*WHAT IS REQUIRED*. Print the records below exactly, starting at the first line and stopping after the line that contains "-136,8 +136,9 @@". Leave out any pictures.

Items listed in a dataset
▶
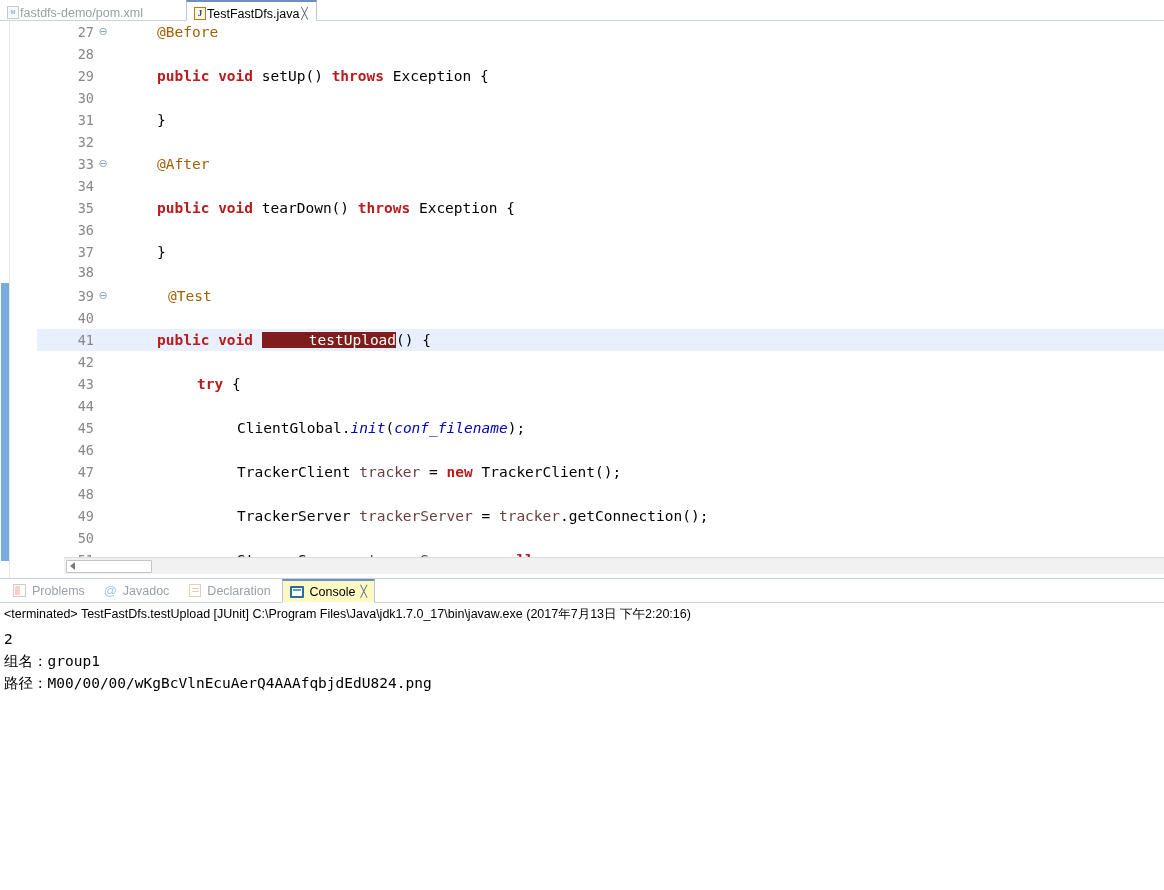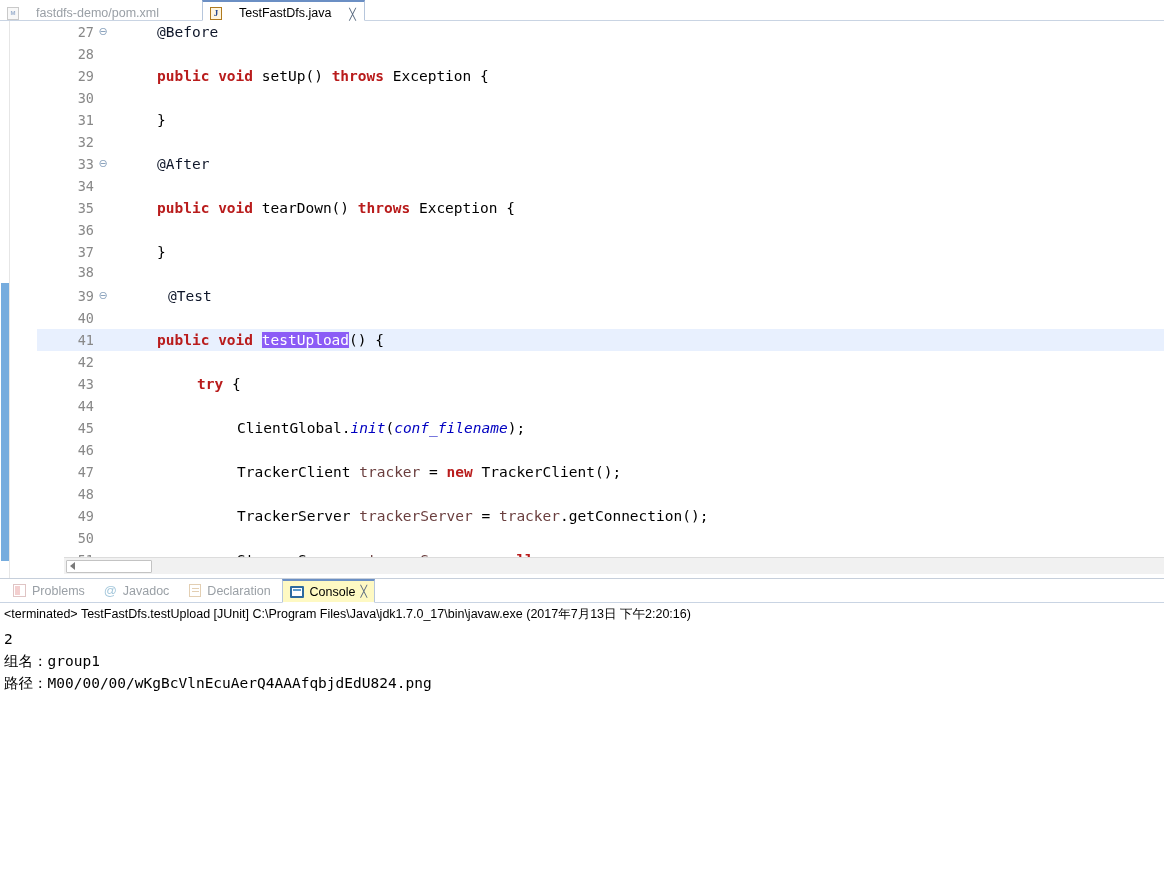--- a/index.html
+++ b/index.html
@@ -27,10 +27,10 @@
   }
   .etab {
     height: 20px;
-    display: flex; align-items: flex-end;
+    display: flex; align-items: center;
     padding: 5px 8px 0 6px;
     font-size: 12.5px;
-    gap: 16px;
+    gap: 0;
     white-space: nowrap;
     position: relative;
   }

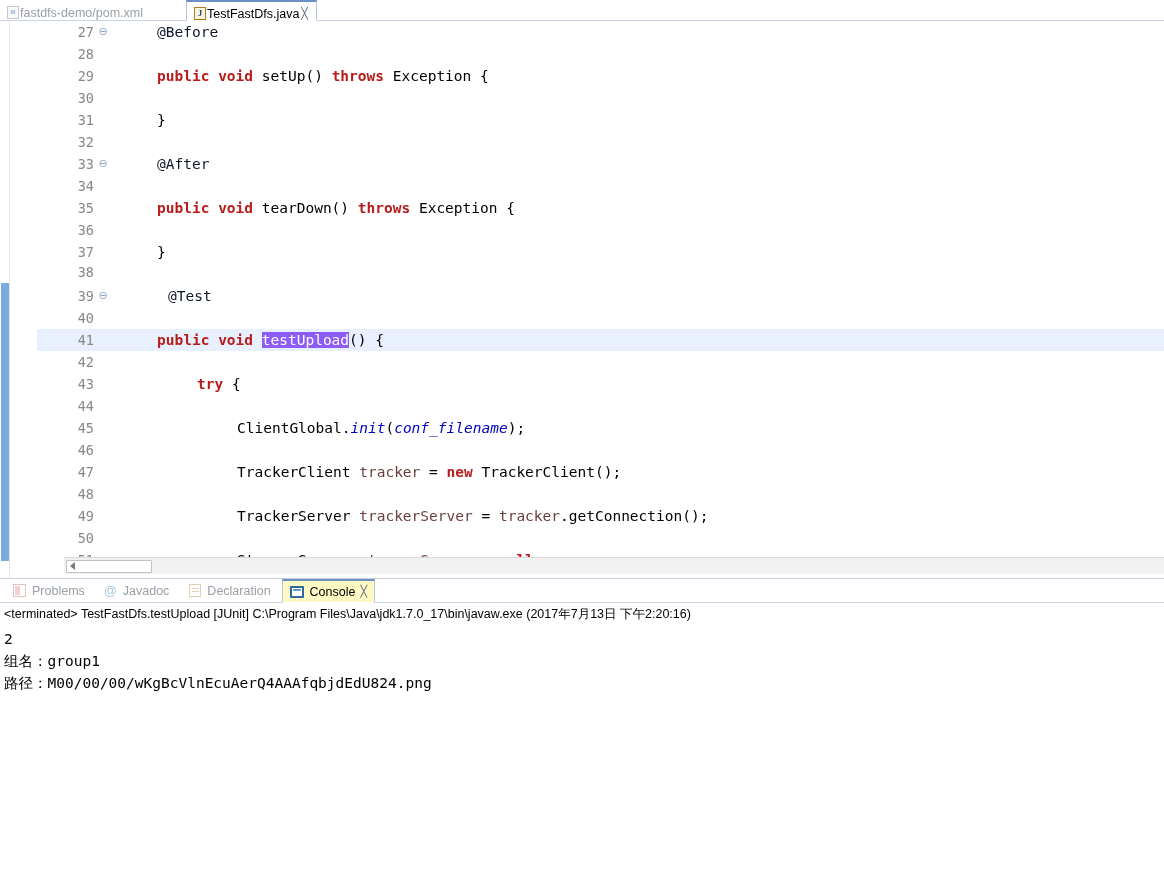--- a/index.html
+++ b/index.html
@@ -131,7 +131,7 @@
     color: #000000;
   }
   .kw { color: #b91c1c; font-weight: bold; }
-  .ann { color: #0f172a; }
+  .ann { color: #a16207; }
   .fld { color: #0000c0; font-style: italic; }
   .loc { color: #6a3e3e; }
   .stat { color: #0000c0; font-style: italic; }

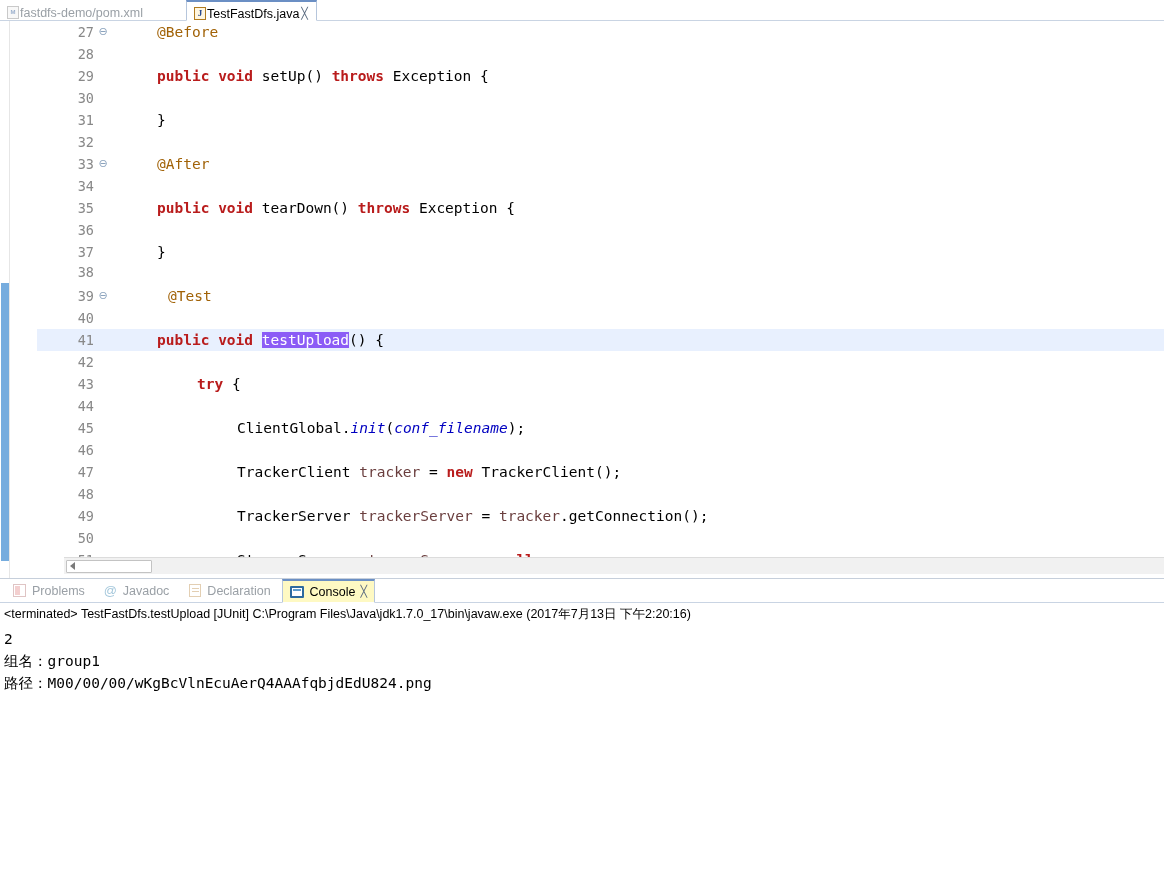--- a/index.html
+++ b/index.html
@@ -136,8 +136,9 @@
   .loc { color: #6a3e3e; }
   .stat { color: #0000c0; font-style: italic; }
   .sel {
-    background: #8b5cf6;
+    background: #7f1d1d;
     color: #ffffff;
+    padding-left: 47px;
   }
◀
*OUTPUT OF THE TASK*.
--- a/index.html
+++ b/index.html
@@ -27,10 +27,10 @@
   }
   .etab {
     height: 20px;
-    display: flex; align-items: flex-end;
+    display: flex; align-items: center;
     padding: 5px 8px 0 6px;
     font-size: 12.5px;
-    gap: 16px;
+    gap: 0;
     white-space: nowrap;
     position: relative;
   }

--- a/index.html
+++ b/index.html
@@ -131,7 +131,7 @@
     color: #000000;
   }
   .kw { color: #b91c1c; font-weight: bold; }
-  .ann { color: #0f172a; }
+  .ann { color: #a16207; }
   .fld { color: #0000c0; font-style: italic; }
   .loc { color: #6a3e3e; }
   .stat { color: #0000c0; font-style: italic; }

--- a/index.html
+++ b/index.html
@@ -136,8 +136,9 @@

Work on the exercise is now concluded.